Only the pictures stay out; please return all the entries below exactly as written.
+--
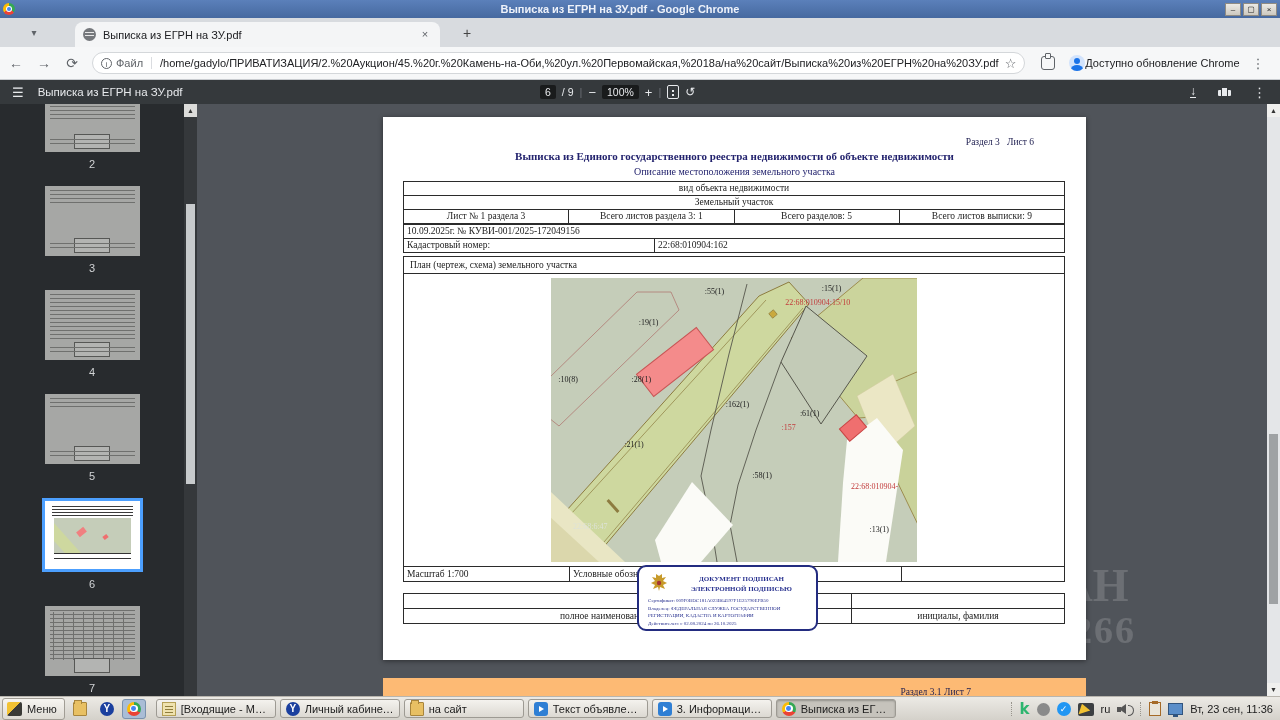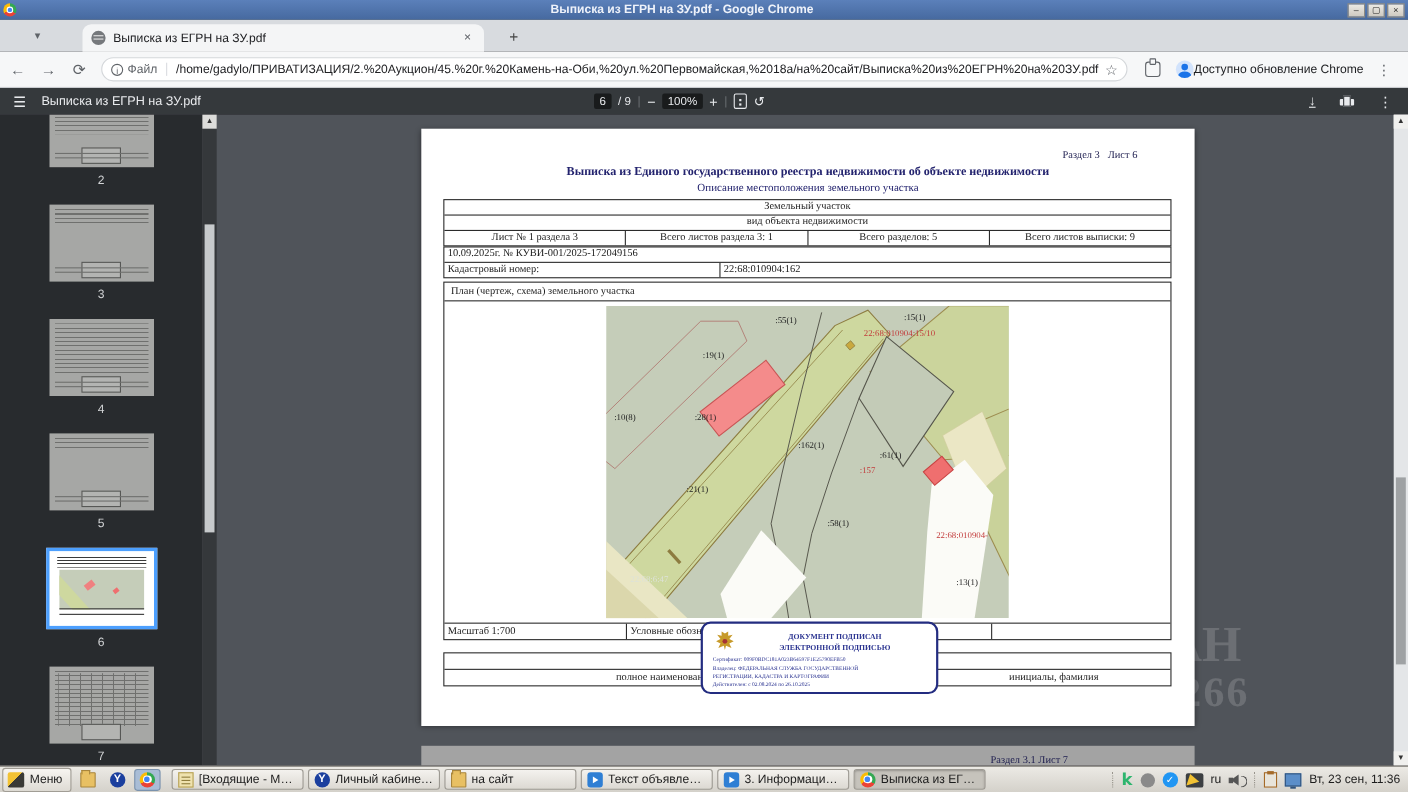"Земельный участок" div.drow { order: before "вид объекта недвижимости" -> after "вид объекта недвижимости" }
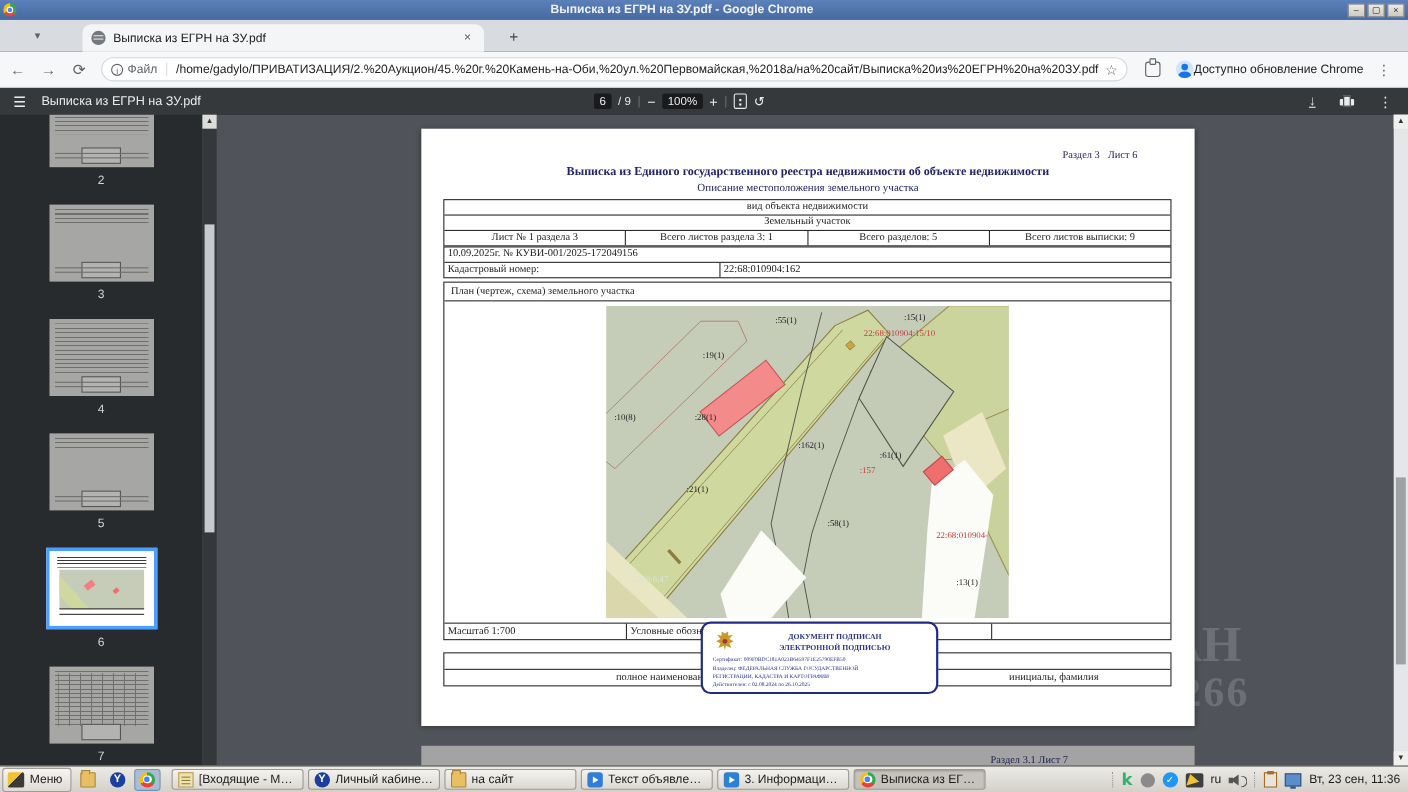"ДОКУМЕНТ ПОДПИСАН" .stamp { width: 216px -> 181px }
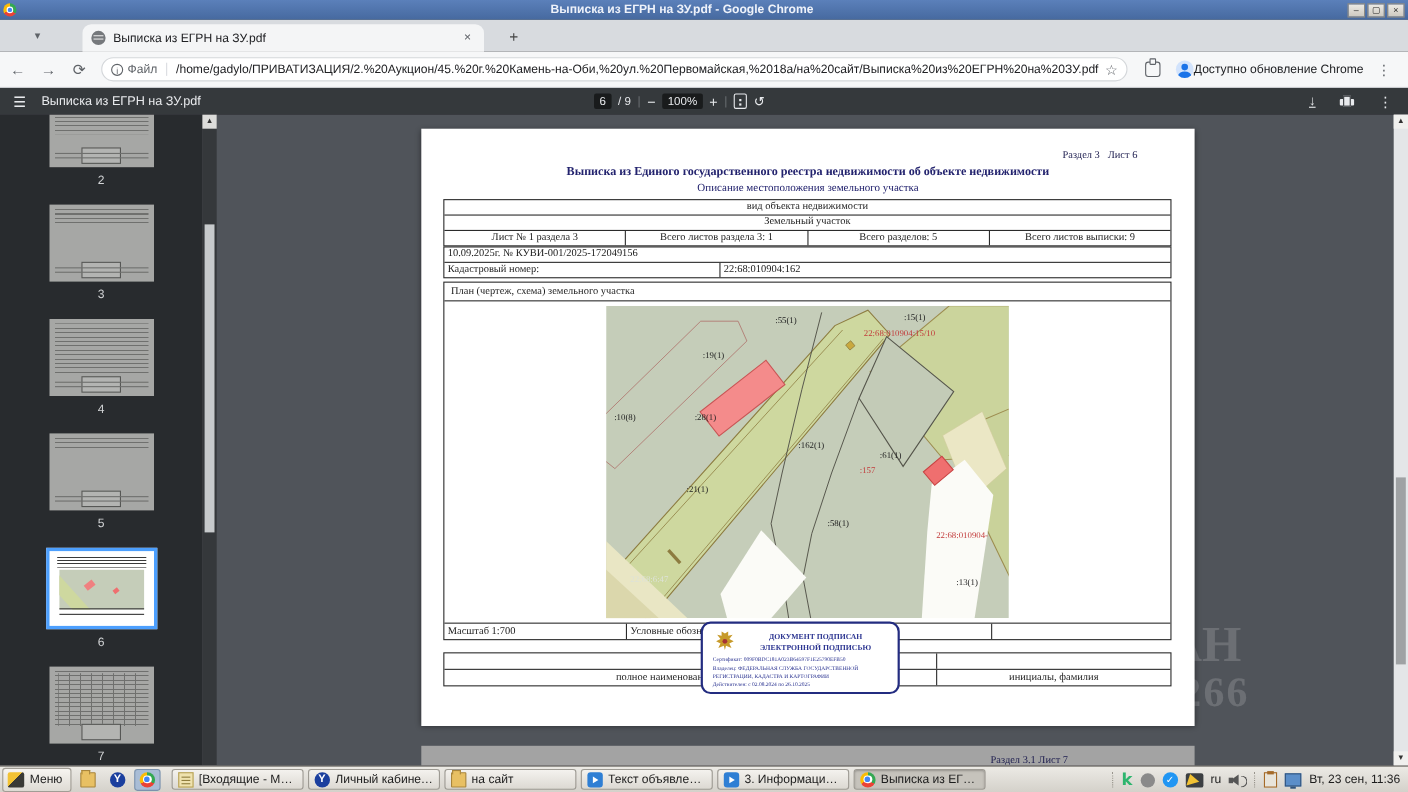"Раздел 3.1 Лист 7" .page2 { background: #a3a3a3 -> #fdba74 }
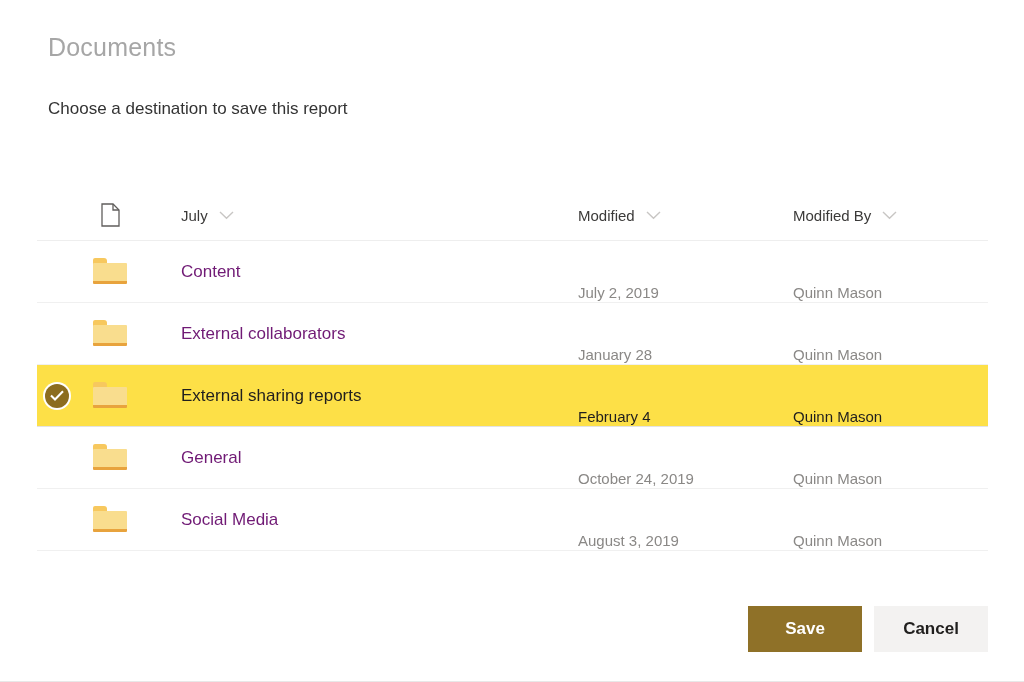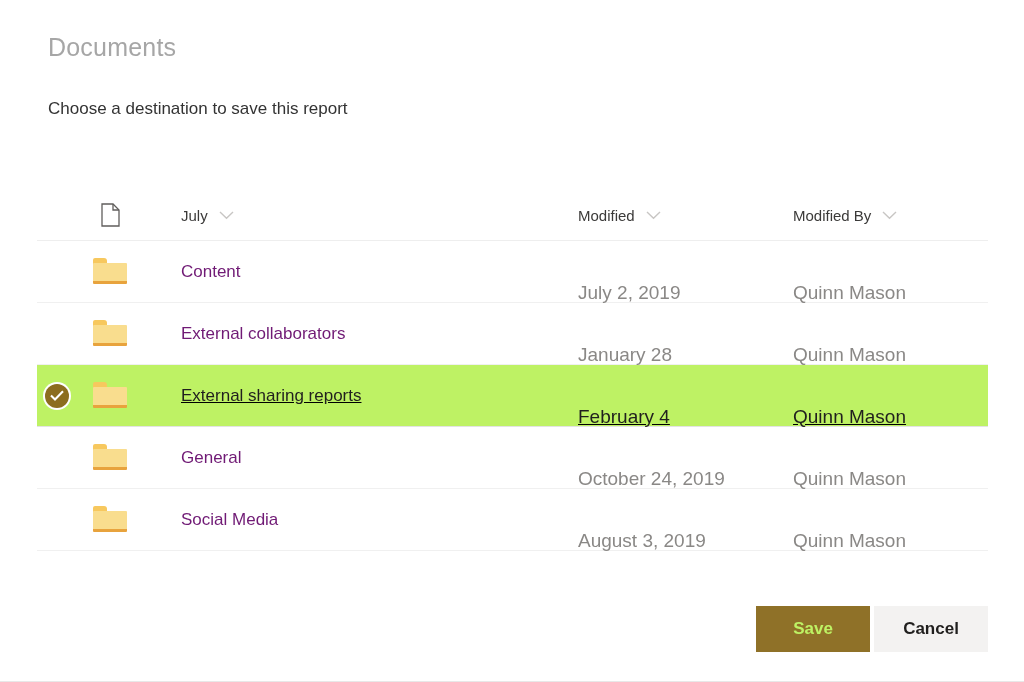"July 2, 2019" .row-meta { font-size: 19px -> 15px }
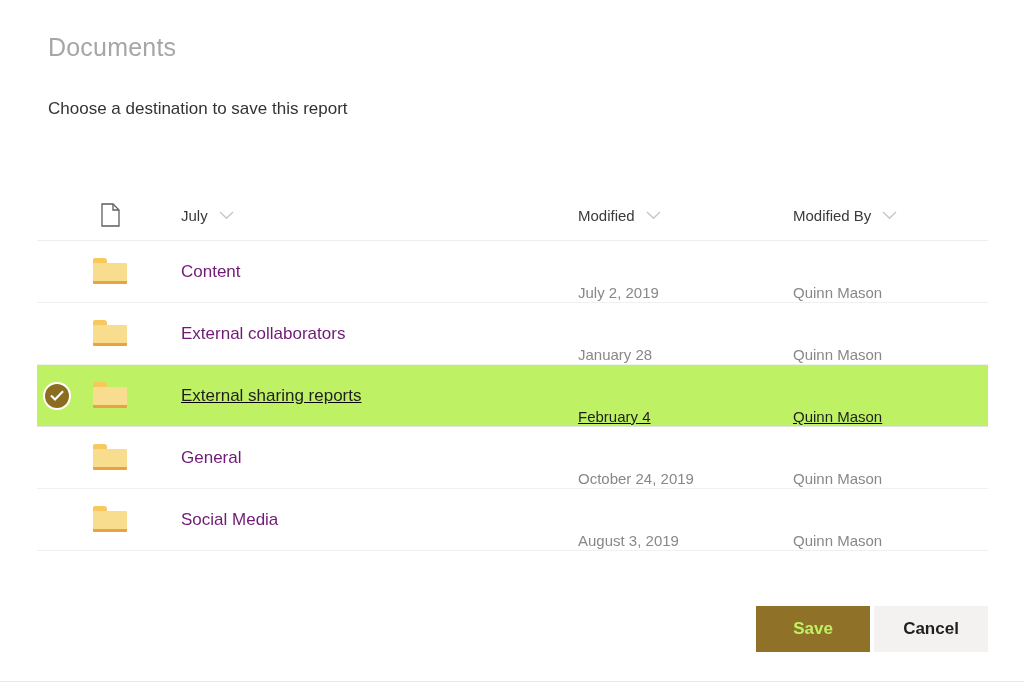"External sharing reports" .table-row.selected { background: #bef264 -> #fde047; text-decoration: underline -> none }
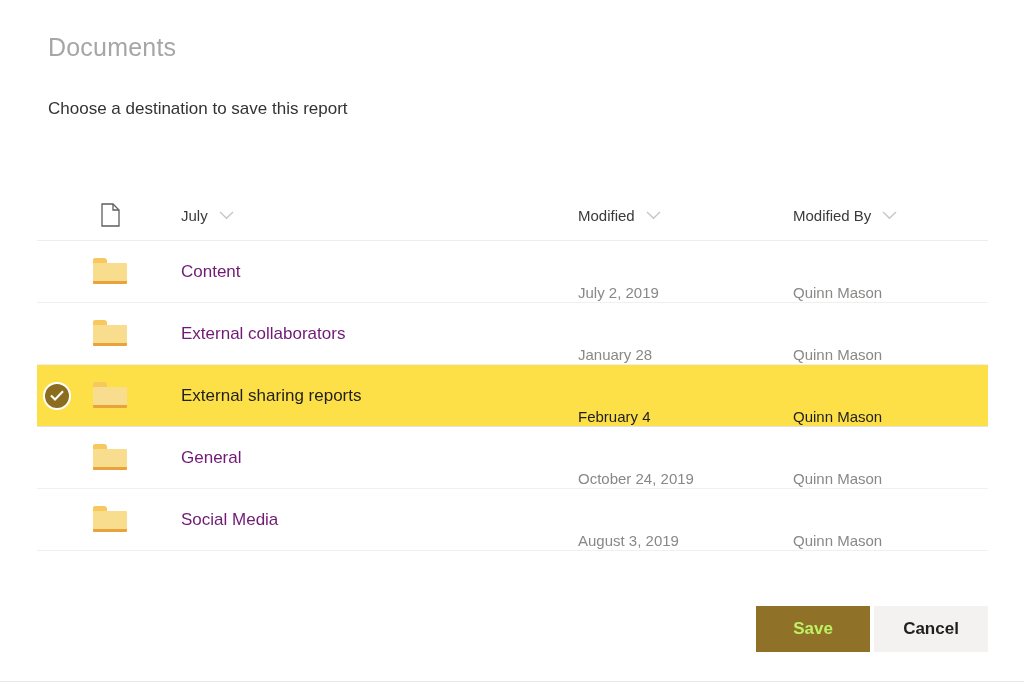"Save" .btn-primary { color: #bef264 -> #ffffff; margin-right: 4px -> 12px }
+--
▸ **TASK RESULT**
"Земельный участок" div.drow { order: before "вид объекта недвижимости" -> after "вид объекта недвижимости" }
"ДОКУМЕНТ ПОДПИСАН" .stamp { width: 216px -> 181px }
"Раздел 3.1 Лист 7" .page2 { background: #a3a3a3 -> #fdba74 }
"July 2, 2019" .row-meta { font-size: 19px -> 15px }
"External sharing reports" .table-row.selected { background: #bef264 -> #fde047; text-decoration: underline -> none }
"Save" .btn-primary { color: #bef264 -> #ffffff; margin-right: 4px -> 12px }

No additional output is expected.